In the Pursuit of Architecture

It was an April spring day in my beloved hometown of Portsmouth, Virginia that I arrived into this world ready to paint the town red. At an early age I was enamored with buildings, skyscrapers mostly. I would gaze upon them on television totally mesmerized, and while on excursions through 1990s downtown Norfolk, marvel at their mass and scale. When I was a child, I used to build my own cities: inspired by the perfume and lotion cream vessels organically scattered along the bureau in my parent’s bedroom, I would strategically displace and rearrange them to mimic the skylines of New York and Chicago; in the kitchen, I would raid the pantry and stack all the canned food all about the floor, naming this stack “Capitol Building”, and that stack “Apartment Building”, and that other stack “The Bank”. And by the age of seven, I had my first visit to the Big Apple—my world was forever changed.

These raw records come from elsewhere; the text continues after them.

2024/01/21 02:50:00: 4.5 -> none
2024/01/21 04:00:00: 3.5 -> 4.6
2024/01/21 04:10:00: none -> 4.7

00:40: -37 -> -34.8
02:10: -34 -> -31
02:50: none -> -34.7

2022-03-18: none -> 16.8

Flash forwarding twenty years later, I’m now surrounded by others who share that deep love of the built environment and the edifice. Thinking back to preadolescence when I first learned of “architecture” as something to do when-I-grow-up, to me at the time, being an architect was synonymous with being God: I thought it to be the role of a creator, a destroyer, a master of imagination manifest; it defines and articulates the space of man—after all people need places to sleep, eat, learn, work, and play somewhere, and I intuited that being an architect gave access to creating these environments for the world.

In the pursuit of architecture, life, insofar, has granted me two watershed experiences: an education at an HBCU and the gift of seeing the world.

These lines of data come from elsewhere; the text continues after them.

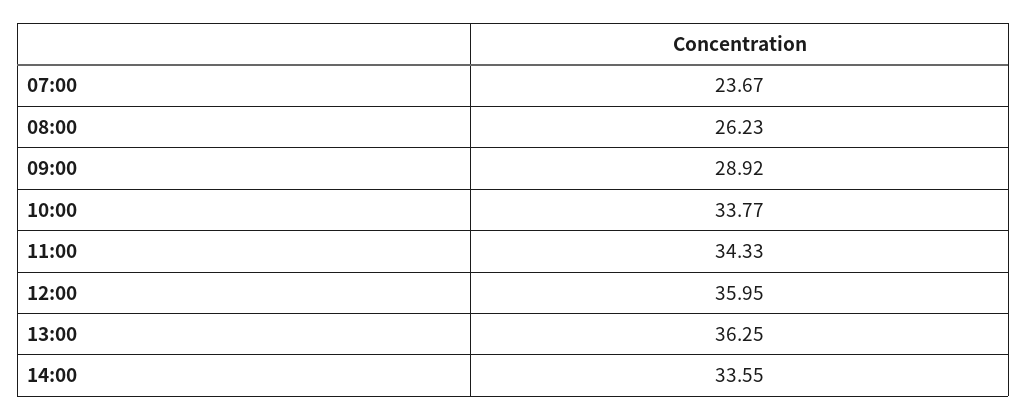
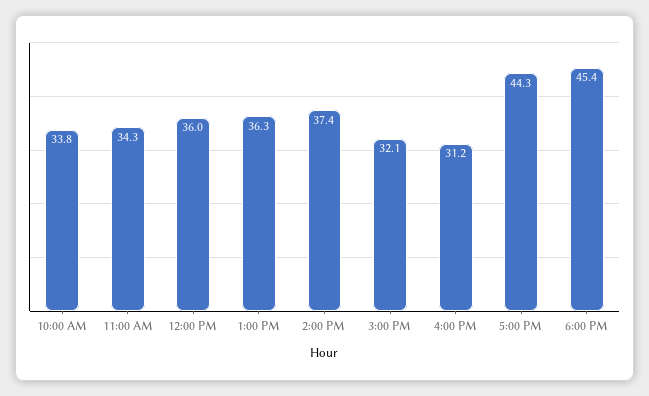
07:00: 23.67 -> none
08:00: 26.23 -> none
09:00: 28.92 -> none
14:00: 33.55 -> 37.4
3:00 PM: none -> 32.1
4:00 PM: none -> 31.2
5:00 PM: none -> 44.3
6:00 PM: none -> 45.4

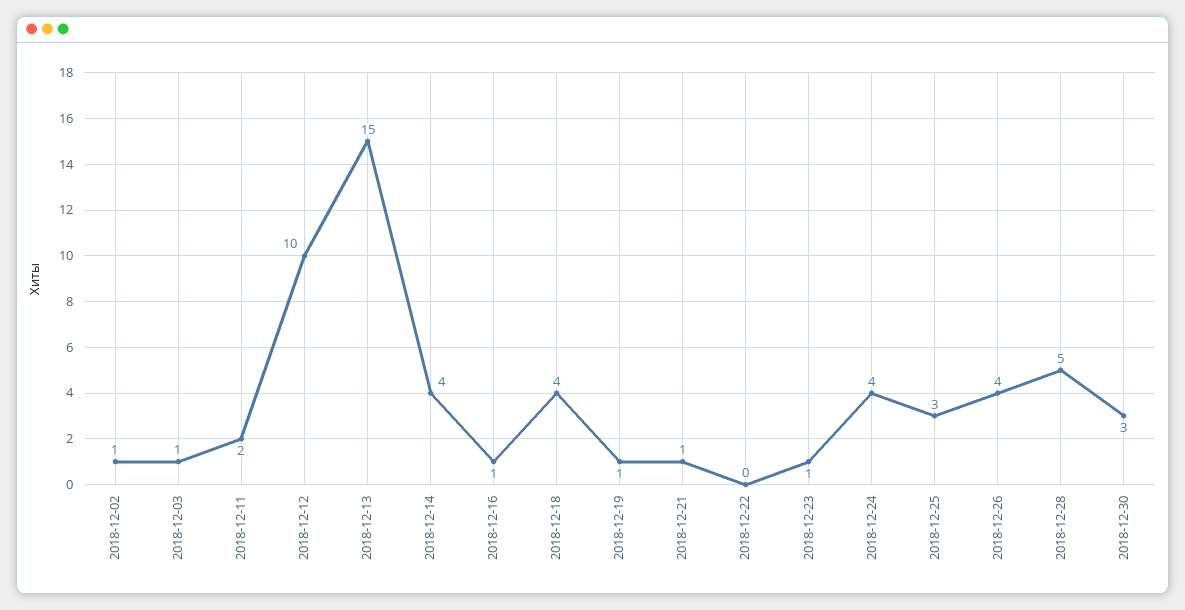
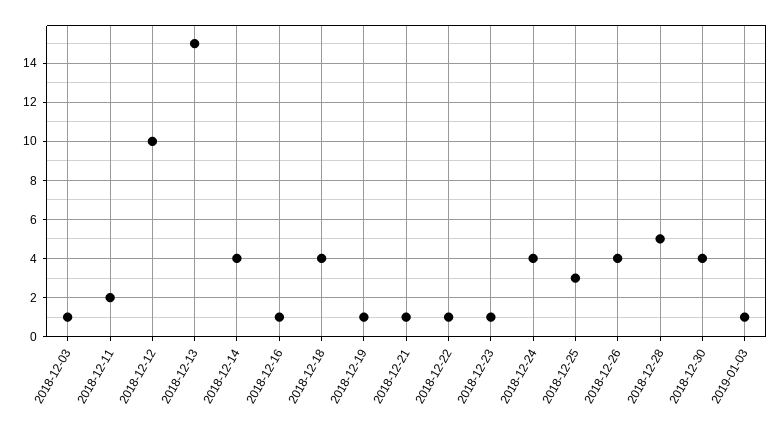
2018-12-02: 1 -> none
2018-12-22: 0 -> 1
2018-12-30: 3 -> 4
2019-01-03: none -> 1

I studied architecture at Howard University, an immensely active HBCU in our nation’s capital, and a very rare and highly prized experience I savor to this day, learning within the craft and life experience of majority-black industry trailblazers of an earlier and very determined generation of underrepresented architects and designers. It was also the first time that I hadn’t felt like a “minority”, that simply I felt like a person among people and not merely viewed as a minority demographic. As a student-leader, I was very active in our school’s chapter of NOMAS (National Organization of Minority Architecture Students), serving as vice president and president consecutively, and where I was connected to many other underrepresented professionals within the industry.

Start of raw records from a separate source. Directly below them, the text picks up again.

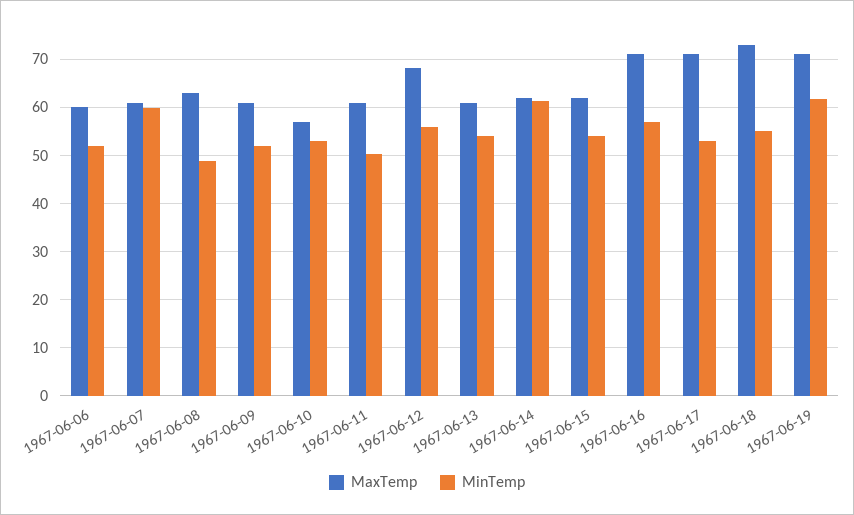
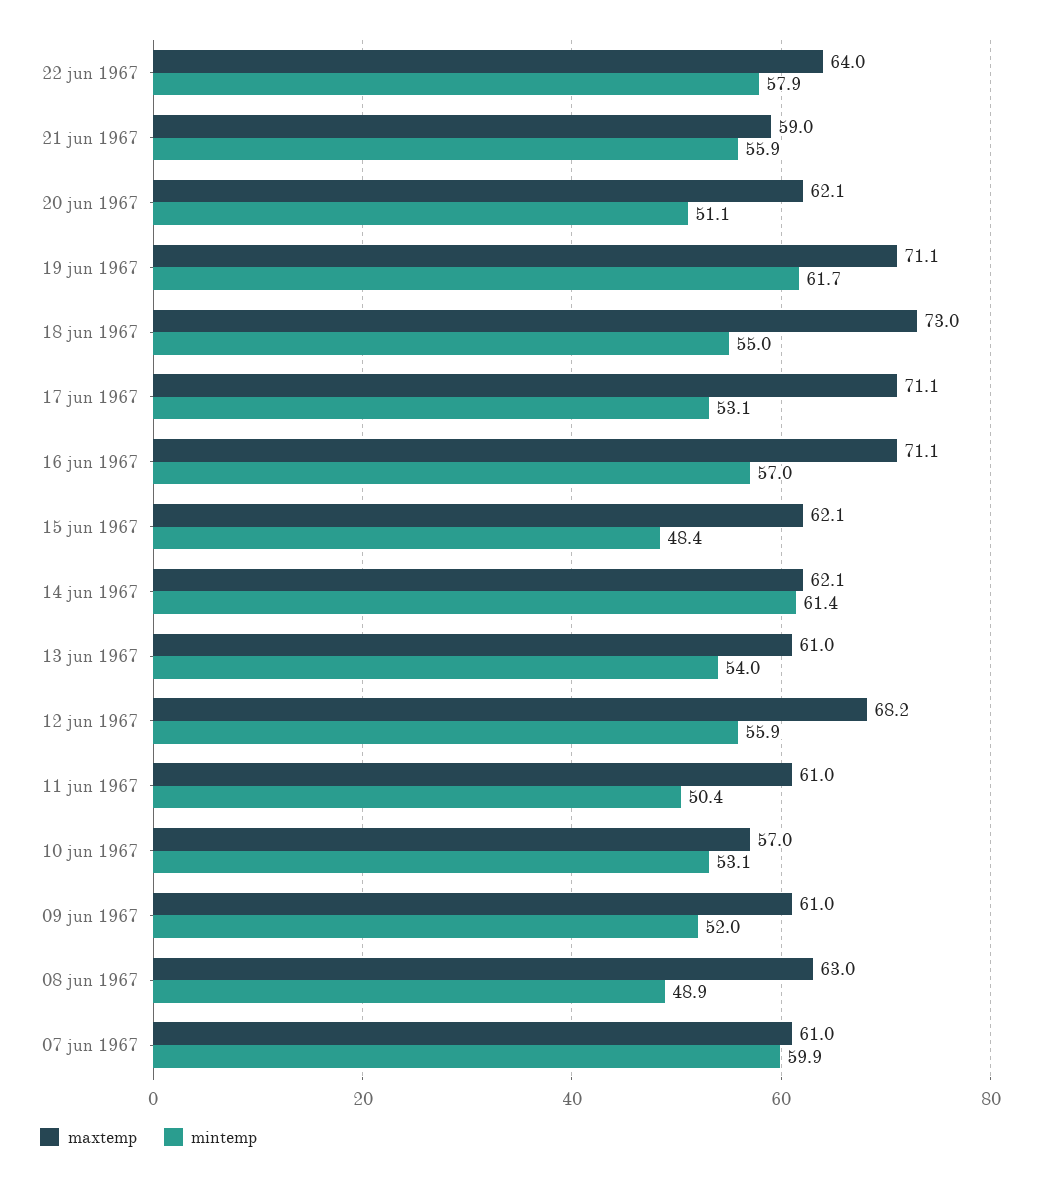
MaxTemp, 1967-06-06: 60 -> none
MinTemp, 1967-06-06: 52 -> none
MinTemp, 1967-06-15: 54 -> 48.4
MaxTemp, 22 jun 1967: none -> 64
MinTemp, 22 jun 1967: none -> 57.9
MaxTemp, 21 jun 1967: none -> 59
MinTemp, 21 jun 1967: none -> 55.9
MaxTemp, 20 jun 1967: none -> 62.1
MinTemp, 20 jun 1967: none -> 51.1

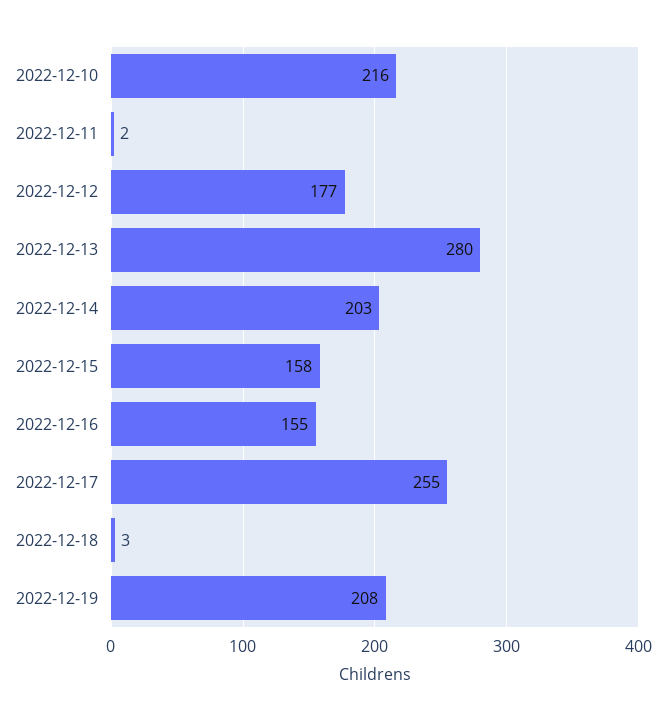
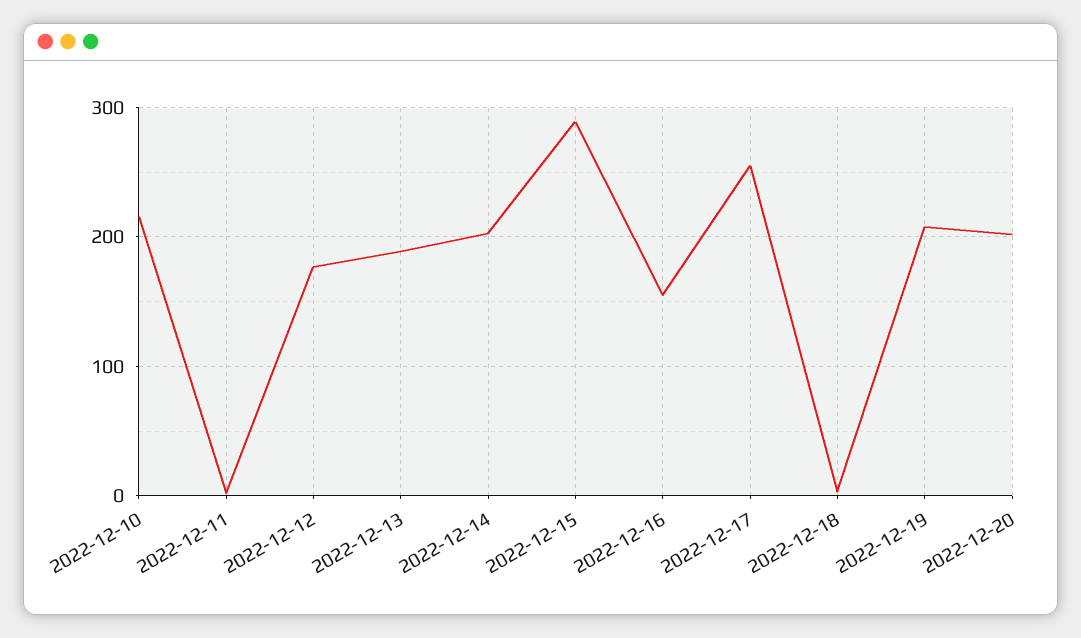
2022-12-13: 280 -> 190
2022-12-15: 158 -> 290
2022-12-20: none -> 200

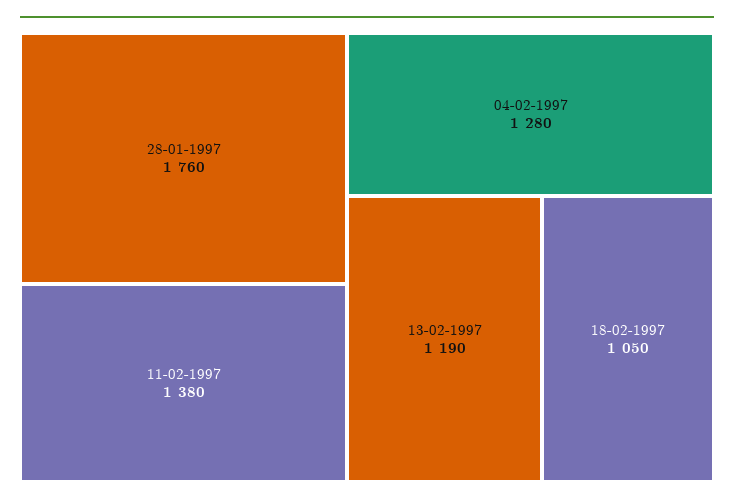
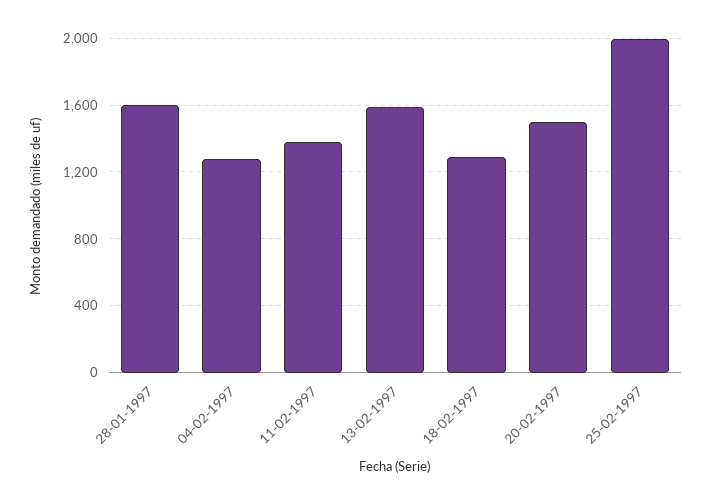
28-01-1997: 1760 -> 1600
13-02-1997: 1190 -> 1600
18-02-1997: 1050 -> 1300
20-02-1997: none -> 1500
25-02-1997: none -> 2000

It is also because of the study of architecture that I have been granted the privilege to sojourn the corners of this world: touring much of Italy as part of a design class, studying architecture abroad in Scandinavia, employed architecturally in India for nearly half a decade, and recently sent to San Juan, Puerto Rico for the AIA. “Oh, the places you will go” in the name of architecture.

The uniqueness of my education at an HBCU, coupled with my serendipitous life in India, brought to fruition a latently developing passion for collective-based collaboration—collaboration, literally, on anything random yet creative. Within and around the practice of architecture, I crave for collective, group-centric teamwork that specifically addresses issues and ideas around the built environment: as an architecture student, I lead NOMAS and instituted new programs and k-12 mentorship ventures; while in cosmopolitan India, I founded Paramorphous, an art and design think-tank collective—serving also as an ideas sandbox where I could “ideate” and hatch-up design experiments with other buzzing creatives; and now, not long back home in America, I needed to gather ‘round a collective mind again, and soon began the revival of our local Young Architects Forum—and now serving as the newly appointed Regional Associate Director for the Region of the Virginias, and with great plans to advocate for the advancement of our emerging professionals! Oh, the things you will do, in the name of architecture.

Having reintegrated back within my hometown of Portsmouth, Virginia after a decade-long estranged absence, I am empowered to bring my life experiences and rising passion of the built environment to the reimagination of my native city’s future; being appointed to the City of Portsmouth’s Downtown Design Committee has been one big way to get started. One of my current colleagues at Hanbury, and a rising star locally, had once shared in a public talk that it is our responsibility (as emerging professionals) to “feed the loop” of local innovation in the industry by simply bringing our talent back home and engage with our community.

In this pursuit of architecture, and as an emerging professional myself who has returned to his native town, I share in my colleague’s request and encourage those who have left the nest of Hometownsville to come back and reexamine, reimagine and re-excite the possibilities of your native city. The places we grew up can certainly use our architectural love. “Oh, the places we will go” …back to, in the name of architecture.